We’ve reached the main city, where streetlights every few seconds illuminate her and then pour her again into darkness, back and forth until she smokes in slow motion. It’s like watching her through a haze-filled dance floor, the strobe light intensifying every back arch and hair toss. Time stops and starts as I watch her. The Canal is quiet. The streak of muddy water to my right is like a sheet of black glass, not a ripple, just a calm reflection of the streetlights. Nida sips the water, darkness, tongue and lips, darkness, the sheen of saliva against the pink. She tilts the bottle of water against her mouth, swallows slowly, the long thin expanse of her neck. In splashes of light I see her live an entire existence before me. I’ve seen her before. But where? Her name, her face, her eyes, they twist and slip through my memory. We pass a brightly lit traffic light and it seems the sun is shining down on her, her hair flaming in the night, the lights streaking stars across her eyes.

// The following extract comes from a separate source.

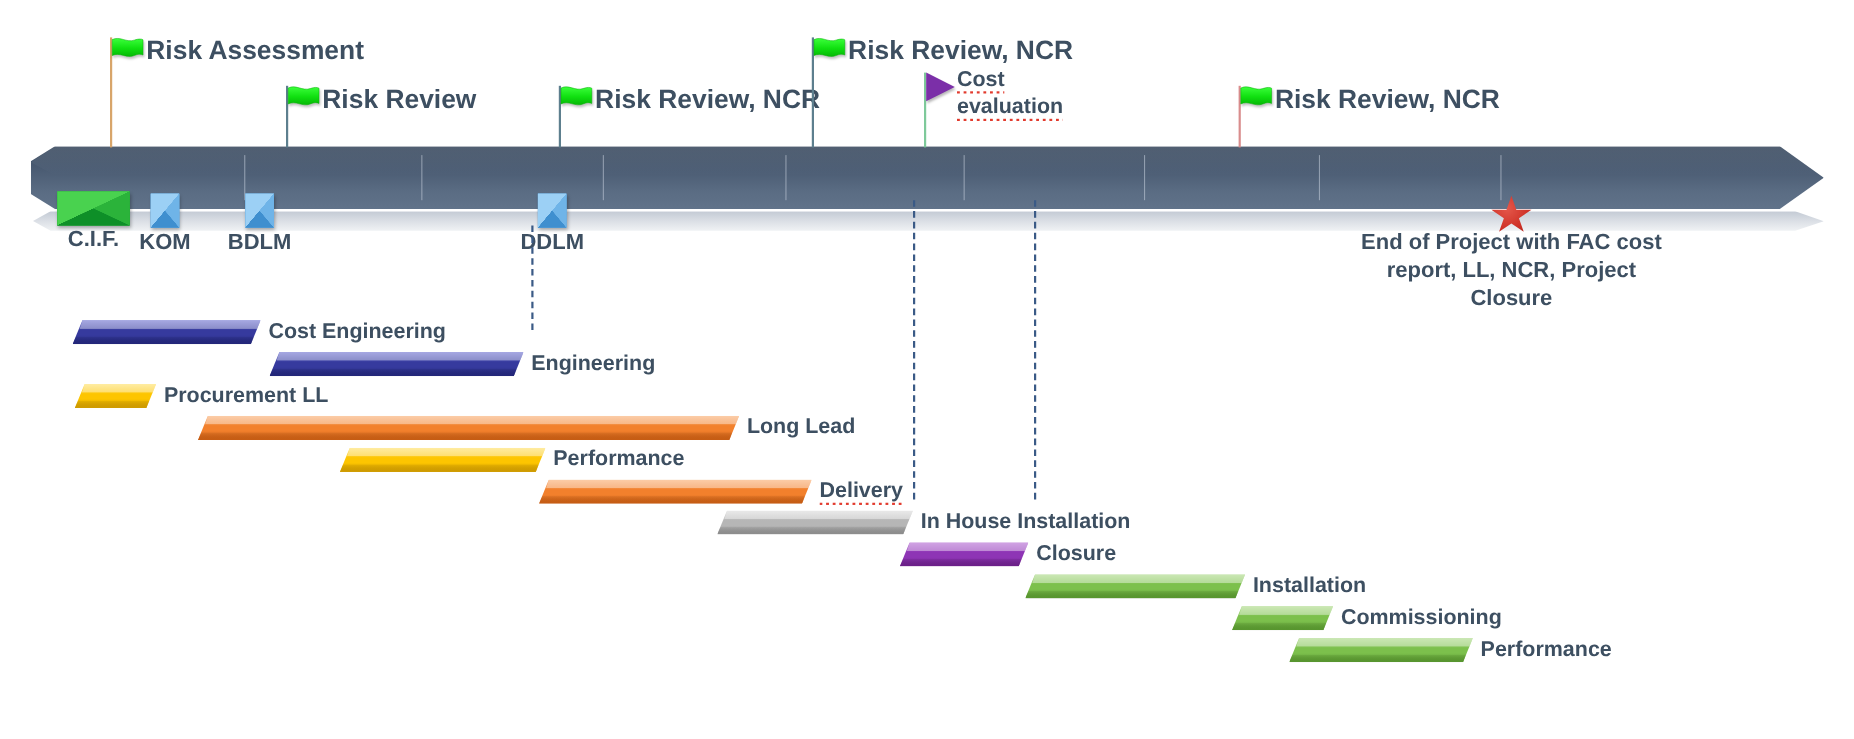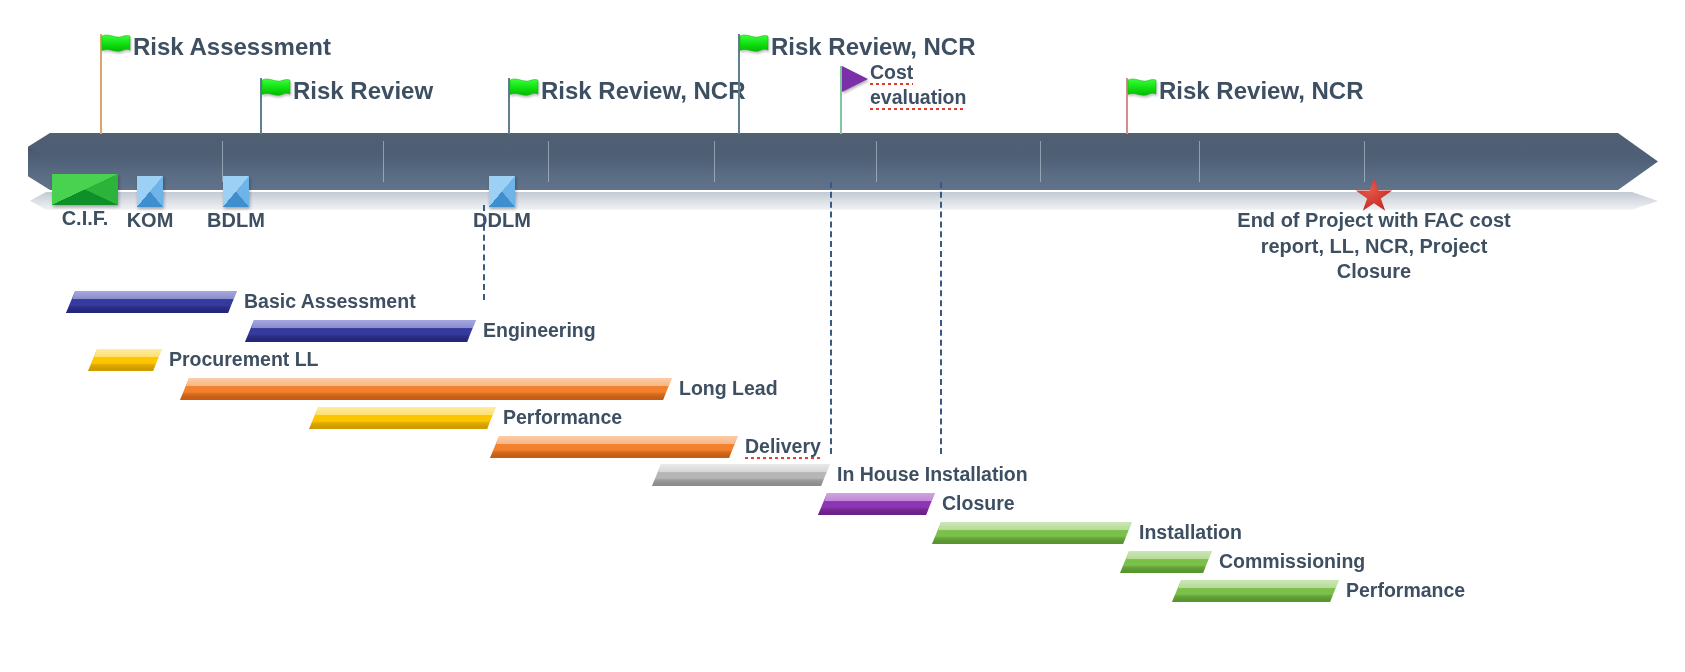"Basic Assessment" div.g-label { text: Basic Assessment -> Cost Engineering }
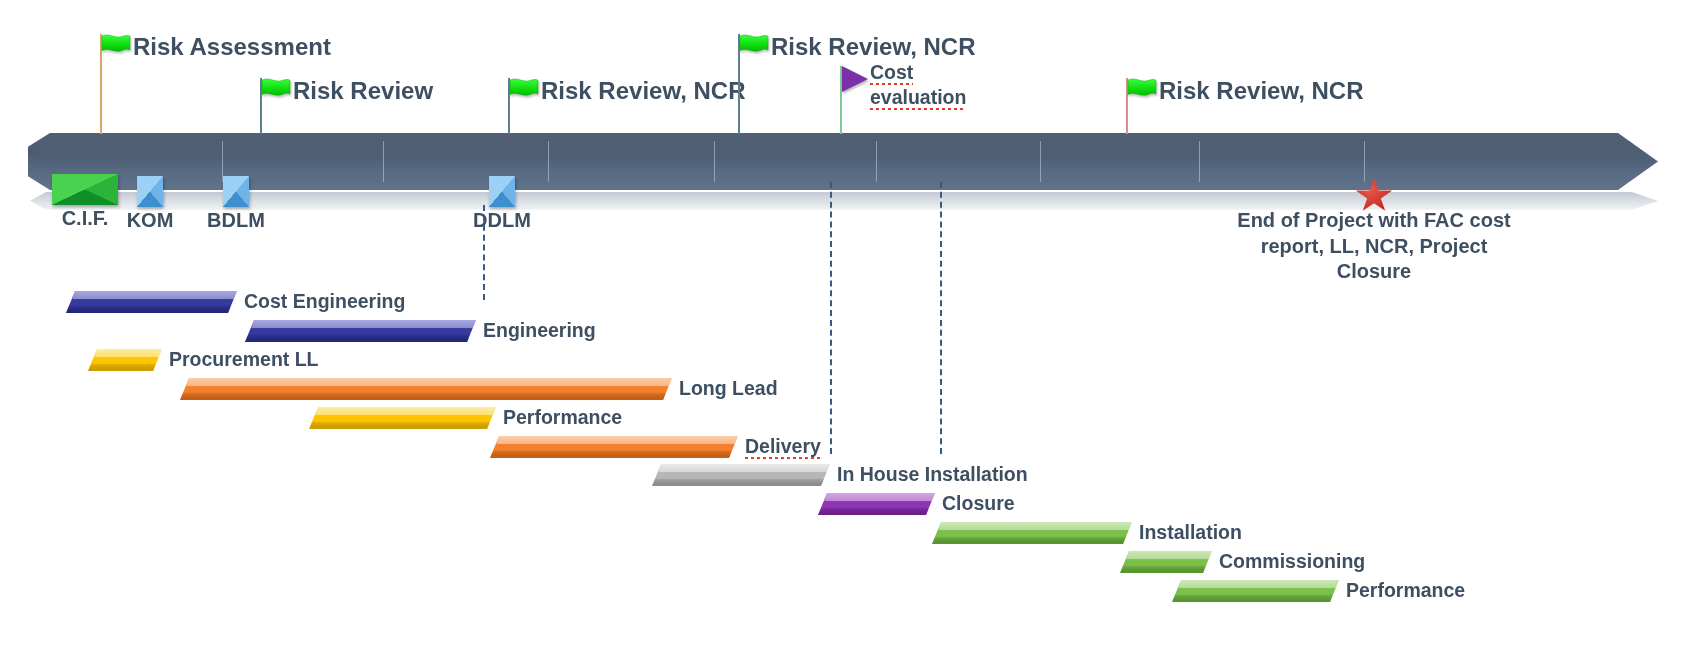"Procurement LL" div.gbar { left: 88px -> 68px }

I tear myself away from her, concentrate on the grey of the city as traffic merges on to Jail Road. The car brightens. Gate lights and residential windows bright despite the late weekend hour. Lahore is a city of houses. Where they could build them they did, all dust and noise and breathing. I wouldn’t want it any other way.

“Would you like to hear some Queen now?” I ask, Bowie’s sci-fi pep starting to grate. The CD changers whirr to load my favourite Queen hits I’ve ripped from the station.

Play the Game is first. It starts with Freddie going all Mozart on the piano, hitting the keys with his elbows, the voices of screaming Brits chanting and clapping. And then his soft voice.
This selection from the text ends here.